Having someone in a community group whose real purpose is to inform on that group has several effects. First, it means that the group is not so focussed on its task as would otherwise be the case. It is inevitably a distraction, because someone is there with an ulterior purpose. Secondly, if and when people find out about the police surveillance, they are discouraged from ever being involved in community activity again. They are left with a legacy of distrust. Why should they exercise their democratic rights if the result is that they will be treated as criminals? The chill effect spreads far beyond the immediate group itself. Thirdly, and perhaps most importantly, experience has shown again and again that there is a motive for people who inform on such groups to try to radicalise them, and work as agents provocateurs, and even falsify their reports to make their dull spying job seem more significant than it is. Often it is these informers who suggest using violence, or take the lead in anti-social activity.

Of course, all this police activity is completely selective, and one way. You won’t find the police infiltrating boardrooms where decisions are taken against which many community groups campaign.

And this interference with democracy is being done without any independent oversight. No judge issues a warrant. No report has to be given to a parliamentary joint committee. There is no opportunity for the community group to go to court to challenge this invasion of their activities.

What's worse, due to a 2006 amendment - see s 31(3) - to the Freedom of Information Act, you can't find out about what the police have done. Recently I've been asked by a number of community members to get their police files, but have been met with the objection - based on this amendment - that the documents have been created by the Bureau of Criminal Intelligence or the Intelligence and Covert Support Department of the Victoria Police. This covers all documents created in the process of spying on the community.

This spying by the police interferes in legitimate political participation in a way that cannot be justified in a democratic community.

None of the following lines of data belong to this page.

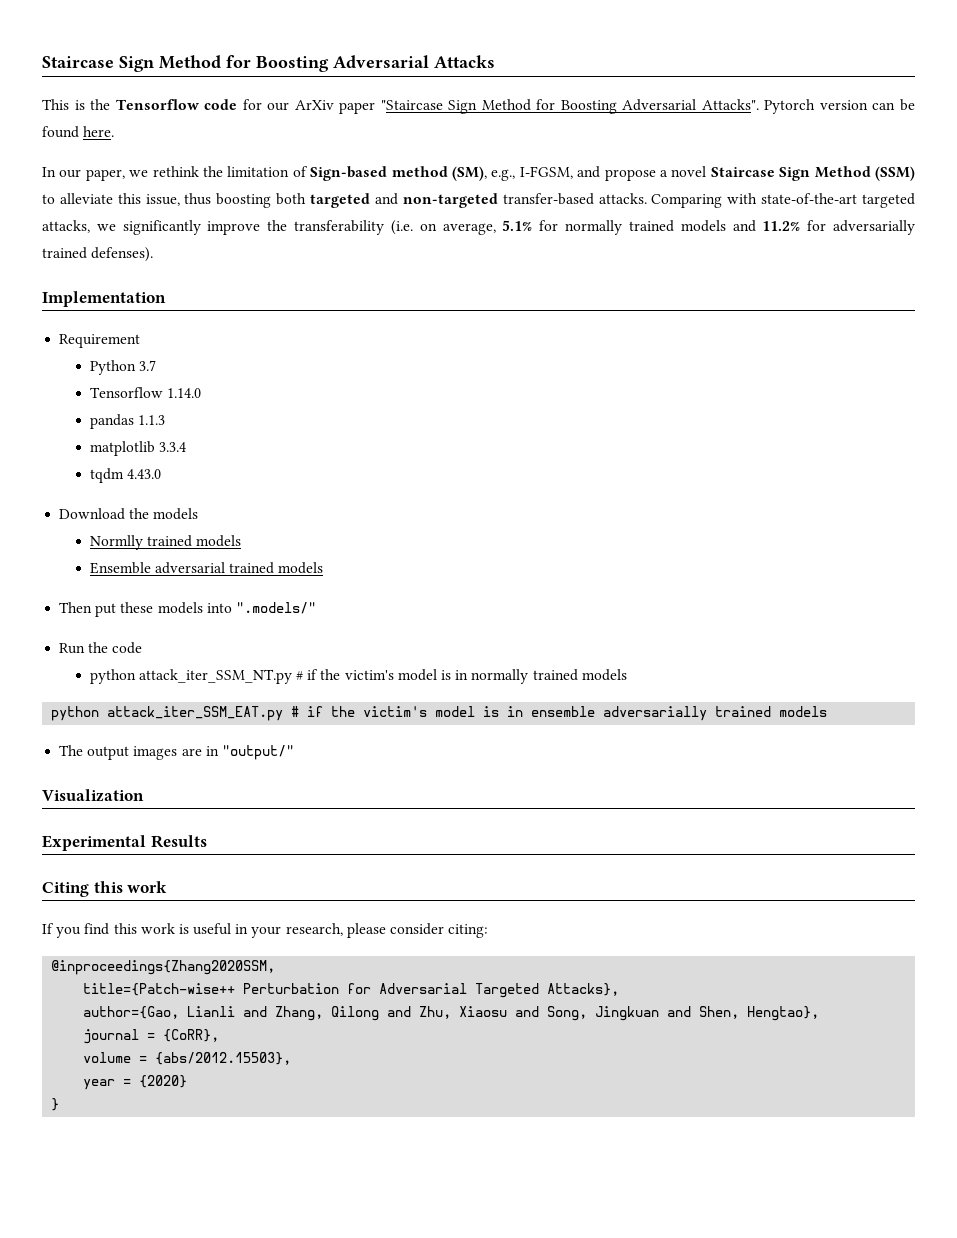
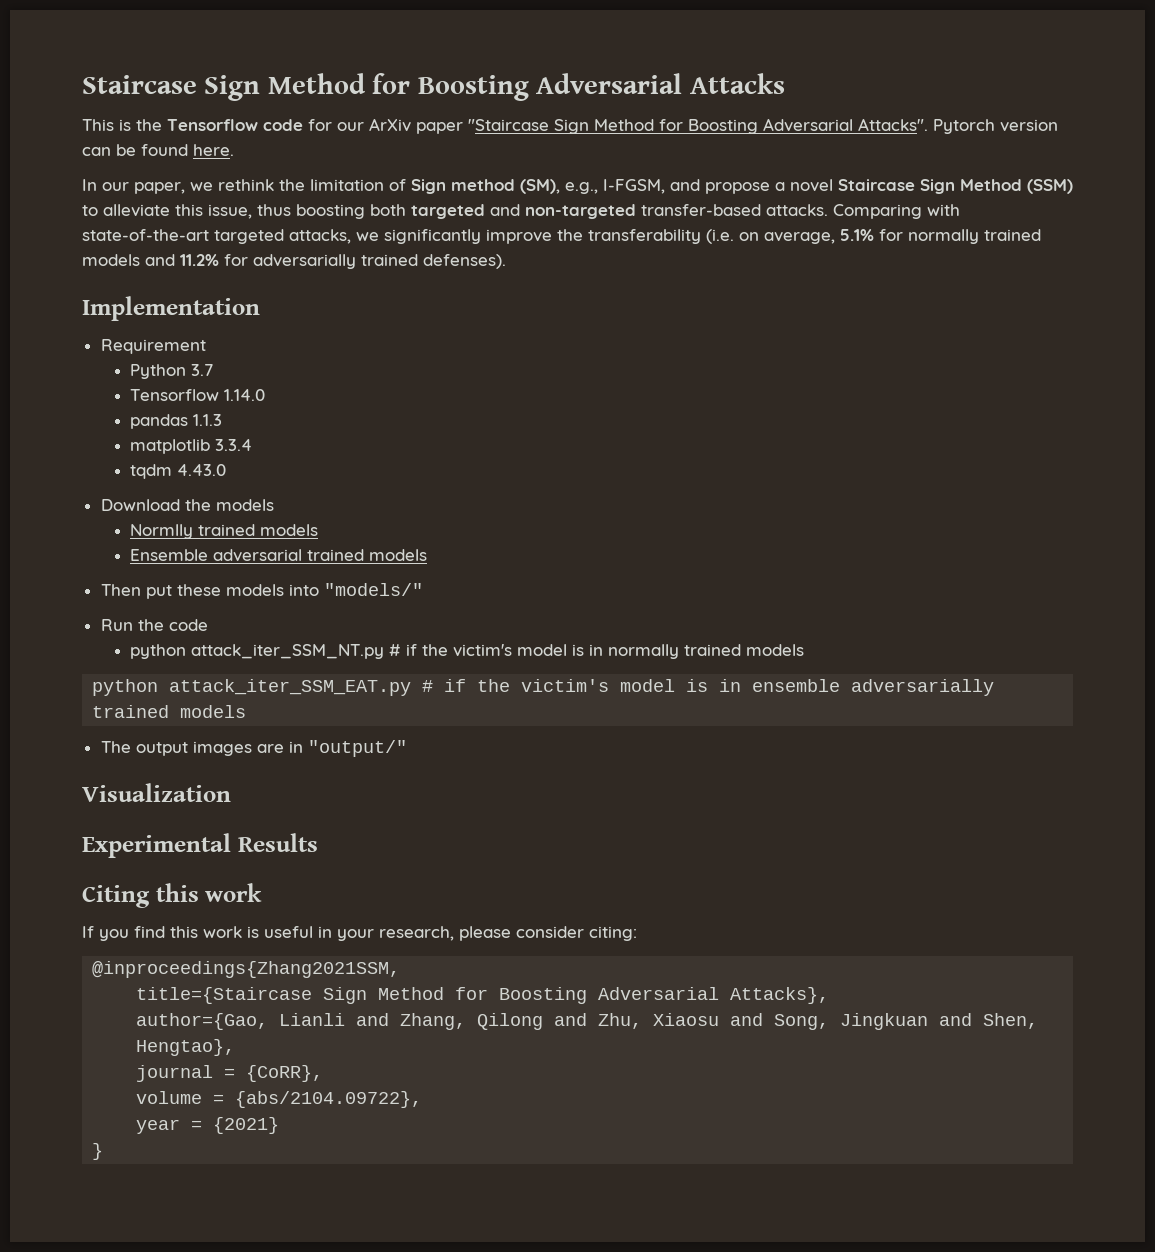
[310,166,388,181] Sign-based -> [411,179,446,194] Sign
[235,602,316,614] ".models/" -> [323,583,423,596] "models/"
[51,960,276,975] [83,983,540,998] @inproceedings{Zhang2020SSM, // title={Patch-wise++ Perturbation for Adversarial Targeted -> [92,961,401,978] [136,987,720,1004] @inproceedings{Zhang2021SSM, // title={Staircase Sign Method for Boosting Adversarial
[155,1052,292,1065] {abs/2012.15503}, -> [235,1091,423,1108] {abs/2104.09722},
[139,1075,188,1088] {2020} -> [213,1117,280,1134] {2021}

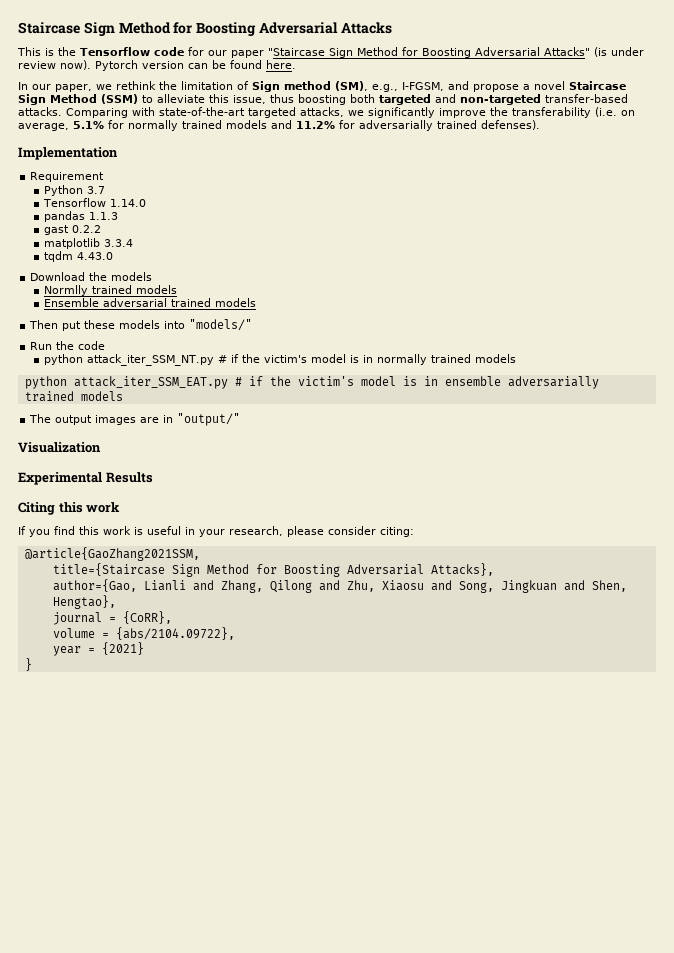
[369,118,411,132] ArXiv -> (227, 53) none
[858,118,928,131] Attacks". -> [543,47,644,57] [18,60,91,70] Attacks" (is under review now).
(223, 420) none -> [43,225,101,235] // gast 0.2.2
[92,961,401,978] @inproceedings{Zhang2021SSM, -> [24,547,200,561] @article{GaoZhang2021SSM,

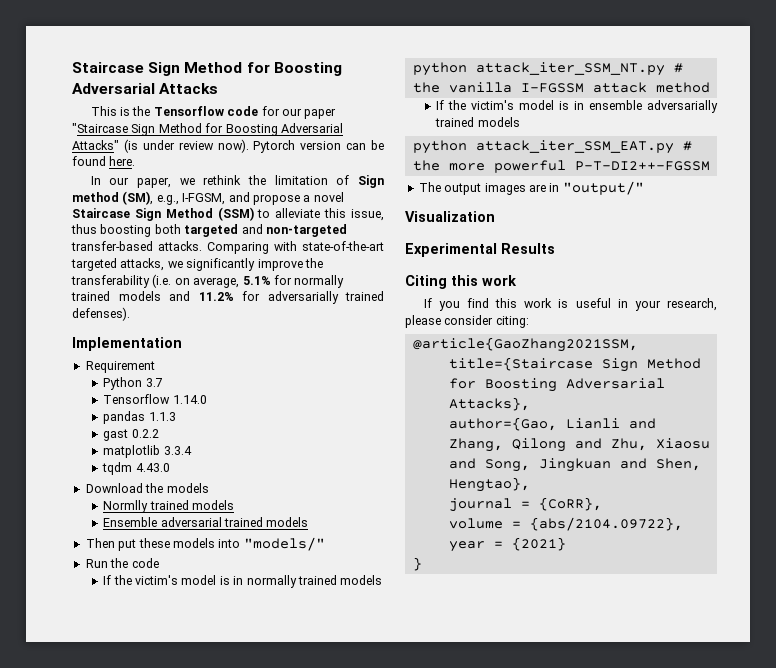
[43,354,239,366] python attack_iter_SSM_NT.py # if -> [103,575,112,585] If
[73,376,263,389] attack_iter_SSM_EAT.py # if -> [475,62,683,76] [412,82,710,93] [436,100,445,110] attack_iter_SSM_NT.py # the vanilla I-FGSSM attack method // If
(123, 396) none -> [412,140,692,154] [412,160,710,173] // python attack_iter_SSM_EAT.py # the more powerful P-T-DI2++-FGSSM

The rule of law doesn’t just mean having laws – even tyrants have laws. The rule of law is a check on the arbitrary exercise of power. A central feature of the rule of law is that it allows the courts to stand between the citizen and the government and determine disputes between them. Courts protect the citizen from arbitrary abuse of power. Where a community group does not even know it is being infiltrated, it cannot call on the courts to help.

We have a choice in governing our society – a choice between some having unbridled power – the rule of the despot, the rule of whim - and a society with clear laws which provide checks to the exercise of power - the rule of law. It is, at heart, the choice between tyranny and democracy.

Police spying on community groups is a key feature of totalitarian regimes. It is an unaccountable exercise of power which fundamentally undermines the rule of law, because it undermines the democracy on which the rule of law is founded.